• **Problem requirements**: In the records below, find the line with "left: 9px ->" and repeat exactly every line from it through the line with "margin: 12px 0". Pictures stay out.

• **Recorded information**:
● ● ● ●

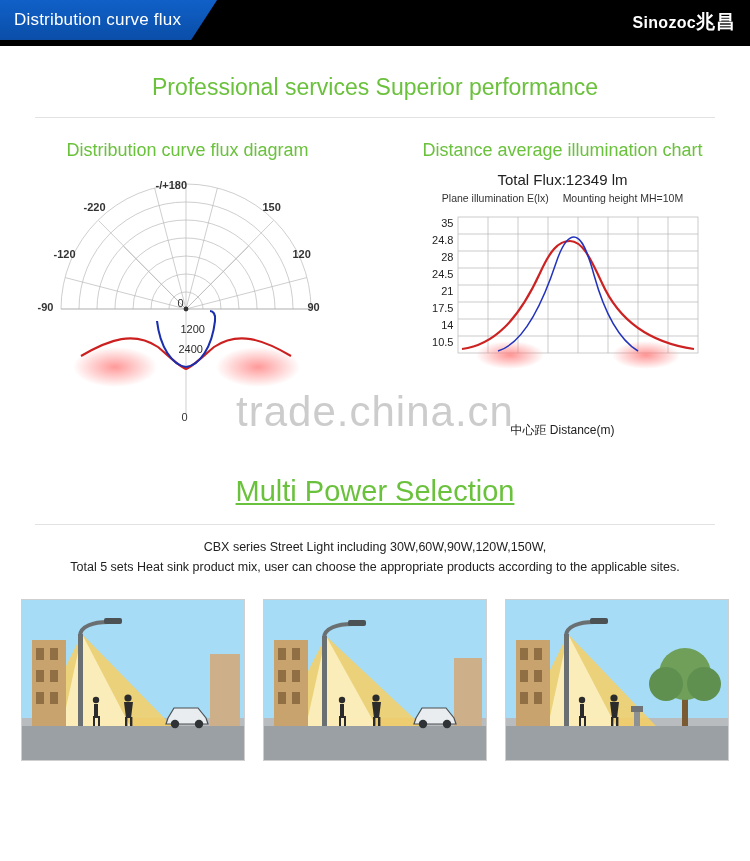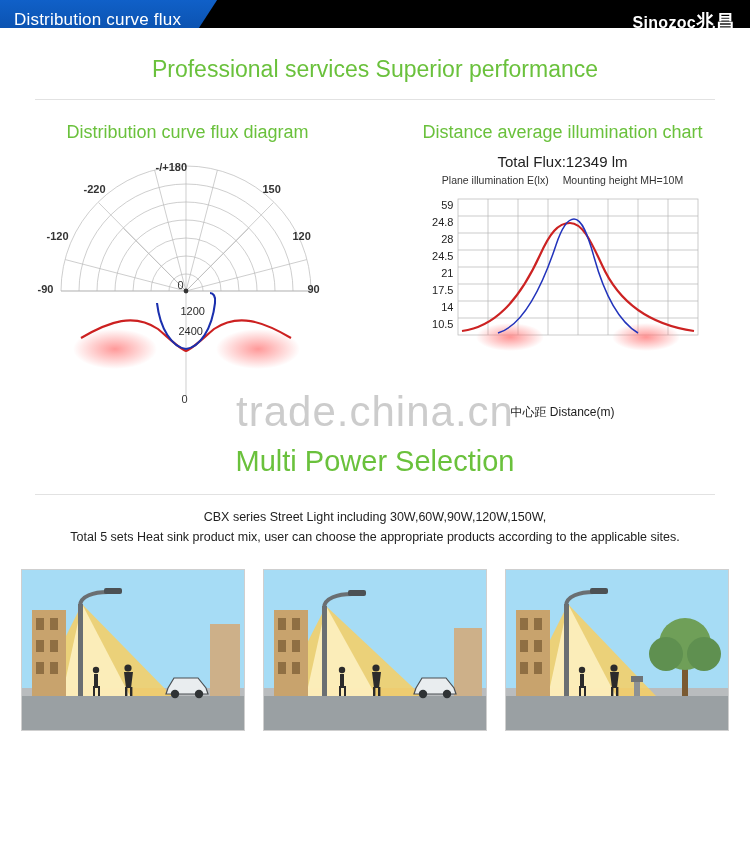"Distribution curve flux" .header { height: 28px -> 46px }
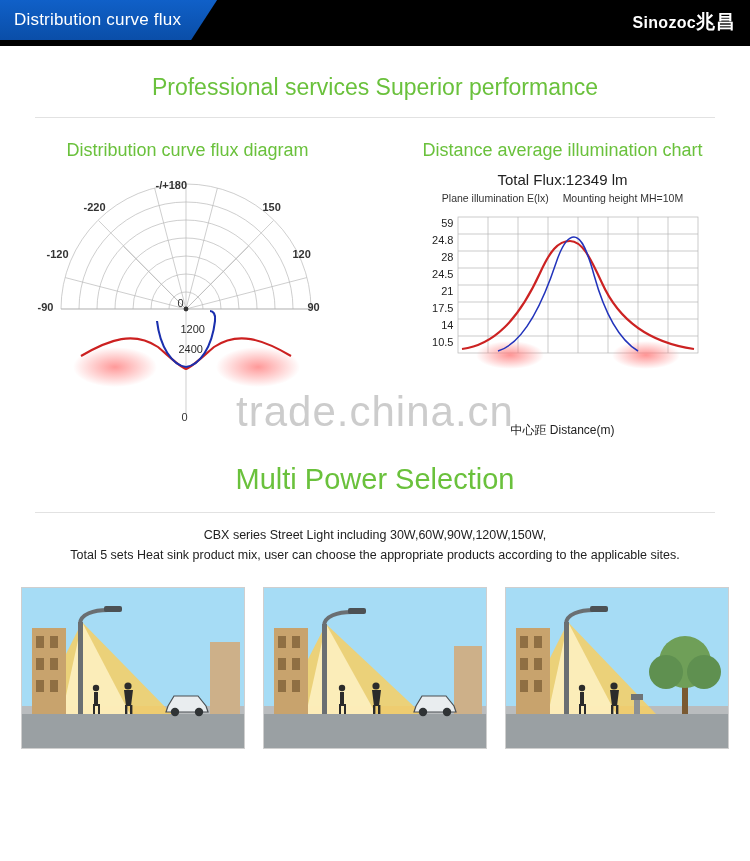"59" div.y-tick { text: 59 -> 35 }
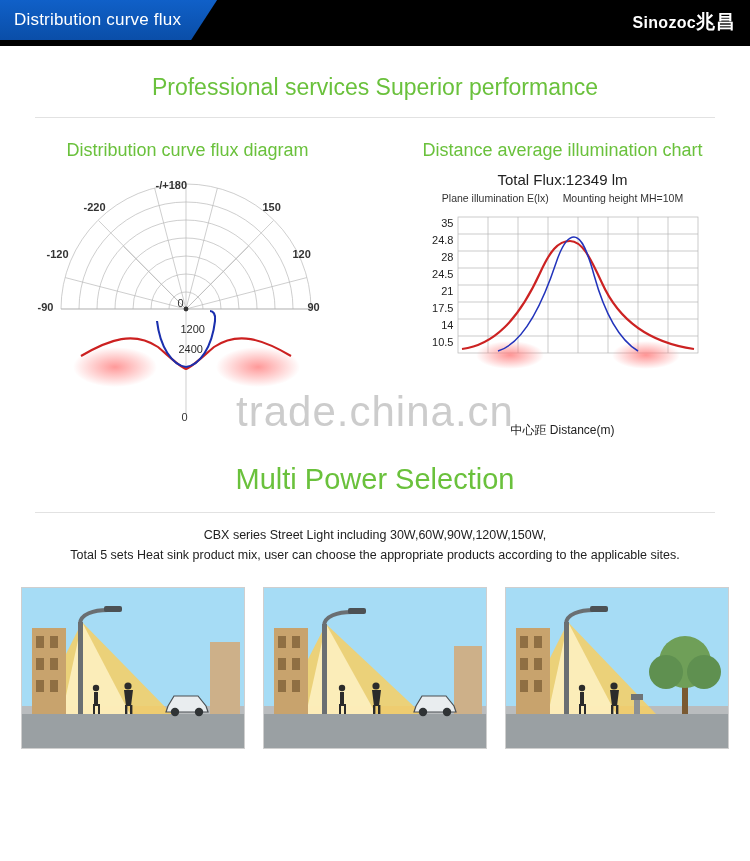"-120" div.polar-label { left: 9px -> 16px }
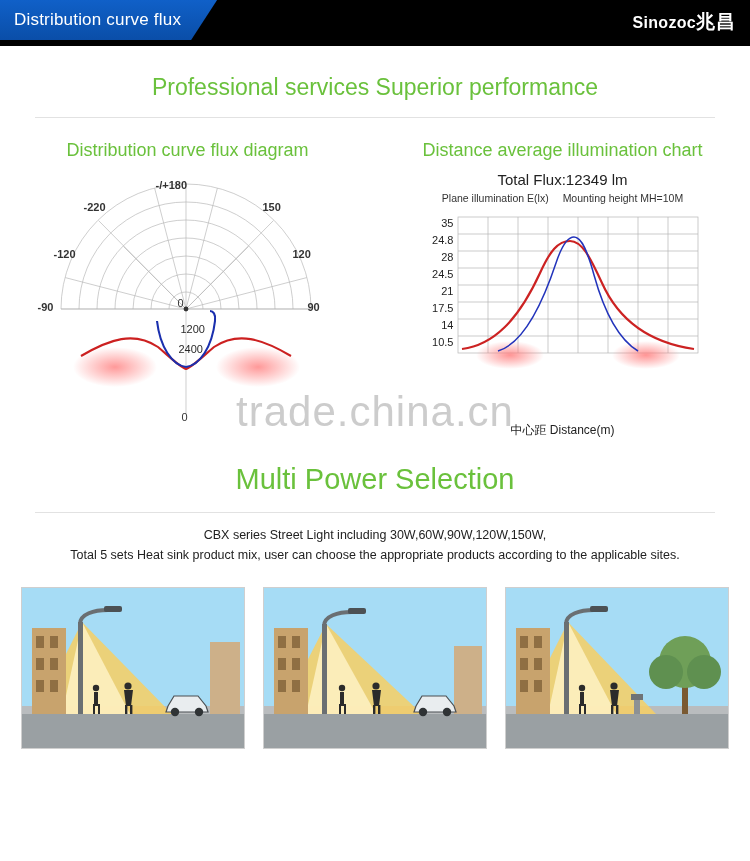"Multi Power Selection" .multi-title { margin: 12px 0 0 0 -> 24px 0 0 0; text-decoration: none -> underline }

● ● ● ●

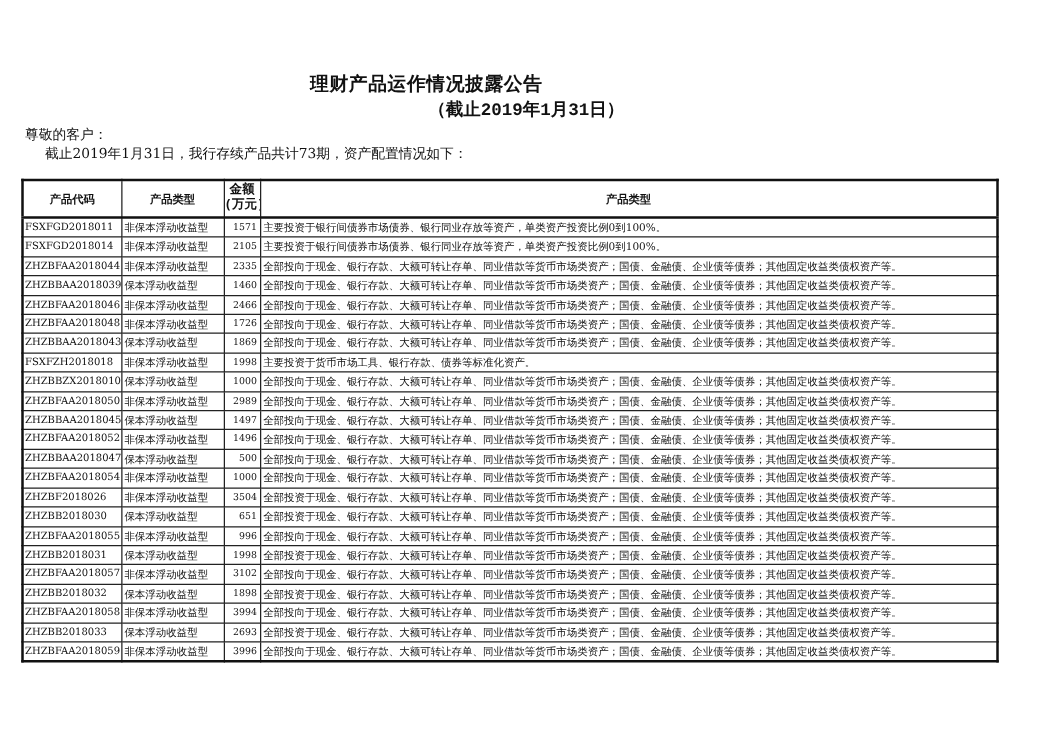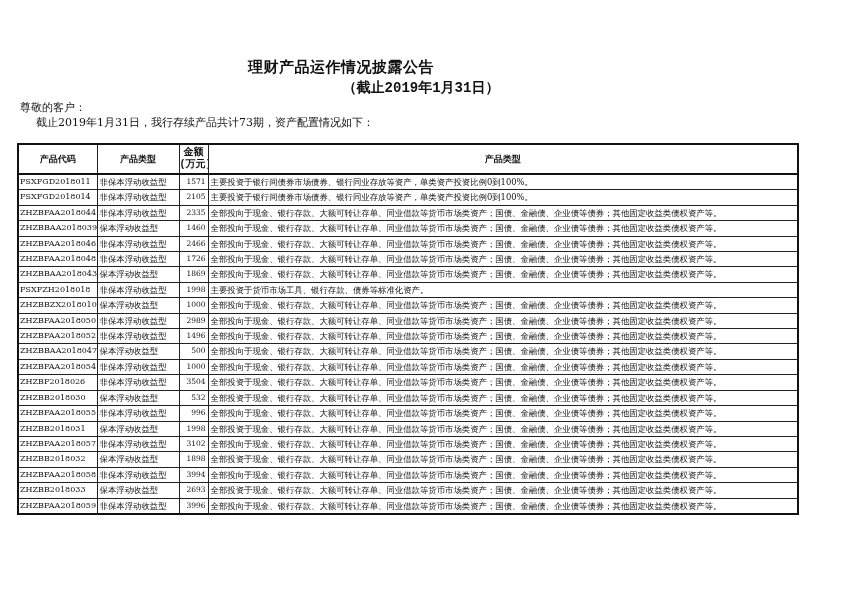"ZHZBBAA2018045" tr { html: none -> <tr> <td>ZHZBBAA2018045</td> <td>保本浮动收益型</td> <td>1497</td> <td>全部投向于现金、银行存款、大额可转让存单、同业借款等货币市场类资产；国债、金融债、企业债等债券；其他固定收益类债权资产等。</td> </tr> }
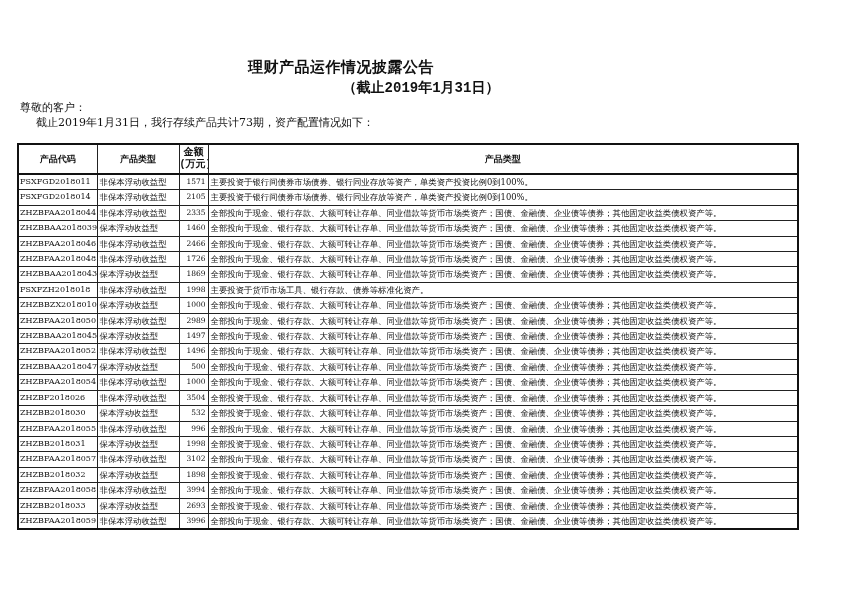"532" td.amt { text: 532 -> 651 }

● ● ● ●

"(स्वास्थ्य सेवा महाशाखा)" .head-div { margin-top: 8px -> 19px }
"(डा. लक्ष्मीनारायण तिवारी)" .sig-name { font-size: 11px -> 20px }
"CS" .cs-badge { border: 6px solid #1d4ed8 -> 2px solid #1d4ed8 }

● ● ● ●

• **Response to this task**:
"-120" div.polar-label { left: 9px -> 16px }
"Multi Power Selection" .multi-title { margin: 12px 0 0 0 -> 24px 0 0 0; text-decoration: none -> underline }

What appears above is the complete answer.